--- Aim of the exercise ---
Copy out each line of the entries where the word "span" is present.

--- Extracted records ---
+ + + + +

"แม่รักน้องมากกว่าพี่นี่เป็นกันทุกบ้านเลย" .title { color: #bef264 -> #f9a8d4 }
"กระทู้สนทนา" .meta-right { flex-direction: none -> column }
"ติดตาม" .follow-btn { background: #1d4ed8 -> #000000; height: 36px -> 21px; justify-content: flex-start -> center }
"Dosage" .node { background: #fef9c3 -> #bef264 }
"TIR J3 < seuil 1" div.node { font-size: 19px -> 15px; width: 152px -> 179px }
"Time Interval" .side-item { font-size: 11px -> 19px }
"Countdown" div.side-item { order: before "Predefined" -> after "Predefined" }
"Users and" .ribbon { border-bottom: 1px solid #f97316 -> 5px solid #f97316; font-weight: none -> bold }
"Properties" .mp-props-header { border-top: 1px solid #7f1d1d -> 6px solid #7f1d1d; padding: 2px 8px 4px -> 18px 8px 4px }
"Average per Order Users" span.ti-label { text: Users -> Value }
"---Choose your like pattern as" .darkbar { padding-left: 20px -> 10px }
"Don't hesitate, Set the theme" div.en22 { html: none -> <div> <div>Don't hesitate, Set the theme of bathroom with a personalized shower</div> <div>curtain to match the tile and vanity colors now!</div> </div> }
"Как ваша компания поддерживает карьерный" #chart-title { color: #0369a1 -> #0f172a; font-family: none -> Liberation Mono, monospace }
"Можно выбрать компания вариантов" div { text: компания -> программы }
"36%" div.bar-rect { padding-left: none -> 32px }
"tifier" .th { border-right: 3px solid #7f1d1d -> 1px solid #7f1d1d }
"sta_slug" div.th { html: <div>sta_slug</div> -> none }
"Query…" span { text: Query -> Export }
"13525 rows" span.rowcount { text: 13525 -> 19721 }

+ + + + +

--- Result of the task ---
"Average per Order Users" span.ti-label { text: Users -> Value }
"Query…" span { text: Query -> Export }
"13525 rows" span.rowcount { text: 13525 -> 19721 }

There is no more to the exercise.